## Task requirements
From the entries below, copy every line where the string "사용해야" appears.

## The input
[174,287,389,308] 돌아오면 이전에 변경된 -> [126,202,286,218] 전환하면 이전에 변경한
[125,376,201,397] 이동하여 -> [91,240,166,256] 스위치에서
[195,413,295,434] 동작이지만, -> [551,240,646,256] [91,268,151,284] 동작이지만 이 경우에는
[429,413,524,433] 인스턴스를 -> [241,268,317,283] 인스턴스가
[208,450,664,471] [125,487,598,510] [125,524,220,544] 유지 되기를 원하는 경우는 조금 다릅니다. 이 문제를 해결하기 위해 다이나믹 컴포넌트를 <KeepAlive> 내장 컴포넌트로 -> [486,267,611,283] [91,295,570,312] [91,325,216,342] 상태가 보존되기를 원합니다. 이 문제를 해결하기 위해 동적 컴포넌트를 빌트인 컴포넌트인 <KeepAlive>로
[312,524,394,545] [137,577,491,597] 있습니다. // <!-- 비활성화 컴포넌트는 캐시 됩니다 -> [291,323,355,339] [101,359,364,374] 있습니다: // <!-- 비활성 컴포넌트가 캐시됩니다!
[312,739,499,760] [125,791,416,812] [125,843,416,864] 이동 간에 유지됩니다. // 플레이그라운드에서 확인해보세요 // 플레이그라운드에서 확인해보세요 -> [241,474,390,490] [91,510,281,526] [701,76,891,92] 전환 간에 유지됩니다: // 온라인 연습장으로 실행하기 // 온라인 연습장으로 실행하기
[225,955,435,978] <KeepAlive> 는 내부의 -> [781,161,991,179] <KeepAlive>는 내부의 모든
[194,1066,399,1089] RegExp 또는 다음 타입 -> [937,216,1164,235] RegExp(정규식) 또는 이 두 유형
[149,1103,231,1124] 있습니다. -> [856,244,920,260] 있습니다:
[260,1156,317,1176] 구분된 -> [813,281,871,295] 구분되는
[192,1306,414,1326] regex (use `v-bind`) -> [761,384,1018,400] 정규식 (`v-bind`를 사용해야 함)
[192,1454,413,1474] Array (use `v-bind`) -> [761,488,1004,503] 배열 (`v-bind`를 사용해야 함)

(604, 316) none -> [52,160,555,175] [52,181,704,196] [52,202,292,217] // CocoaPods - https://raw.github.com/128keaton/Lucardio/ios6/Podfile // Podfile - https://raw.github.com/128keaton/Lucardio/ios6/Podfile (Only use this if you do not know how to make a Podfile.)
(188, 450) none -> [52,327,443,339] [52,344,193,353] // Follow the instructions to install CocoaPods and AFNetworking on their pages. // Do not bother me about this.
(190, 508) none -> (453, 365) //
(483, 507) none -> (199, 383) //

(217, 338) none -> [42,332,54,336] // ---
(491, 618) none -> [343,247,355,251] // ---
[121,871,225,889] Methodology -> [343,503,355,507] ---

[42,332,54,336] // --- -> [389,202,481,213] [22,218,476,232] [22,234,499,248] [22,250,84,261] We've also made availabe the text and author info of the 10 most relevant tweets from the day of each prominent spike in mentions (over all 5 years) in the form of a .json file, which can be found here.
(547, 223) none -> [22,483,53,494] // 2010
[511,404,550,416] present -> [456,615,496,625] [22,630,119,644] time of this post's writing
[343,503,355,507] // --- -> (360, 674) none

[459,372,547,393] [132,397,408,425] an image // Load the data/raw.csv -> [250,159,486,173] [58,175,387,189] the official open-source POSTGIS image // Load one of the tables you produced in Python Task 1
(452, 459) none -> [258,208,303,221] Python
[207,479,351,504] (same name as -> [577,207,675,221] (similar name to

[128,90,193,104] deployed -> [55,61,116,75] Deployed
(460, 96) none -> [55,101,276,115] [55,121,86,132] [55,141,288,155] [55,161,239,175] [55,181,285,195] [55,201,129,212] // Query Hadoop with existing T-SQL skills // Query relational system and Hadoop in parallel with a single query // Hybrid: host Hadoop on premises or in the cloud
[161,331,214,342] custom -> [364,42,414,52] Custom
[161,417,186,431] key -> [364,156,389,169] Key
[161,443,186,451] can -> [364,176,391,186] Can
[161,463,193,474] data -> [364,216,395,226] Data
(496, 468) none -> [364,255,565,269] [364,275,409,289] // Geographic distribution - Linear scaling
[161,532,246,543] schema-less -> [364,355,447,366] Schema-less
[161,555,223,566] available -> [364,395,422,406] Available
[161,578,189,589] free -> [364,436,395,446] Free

## The answer
[192,1306,414,1326] regex (use `v-bind`) -> [761,384,1018,400] 정규식 (`v-bind`를 사용해야 함)
[192,1454,413,1474] Array (use `v-bind`) -> [761,488,1004,503] 배열 (`v-bind`를 사용해야 함)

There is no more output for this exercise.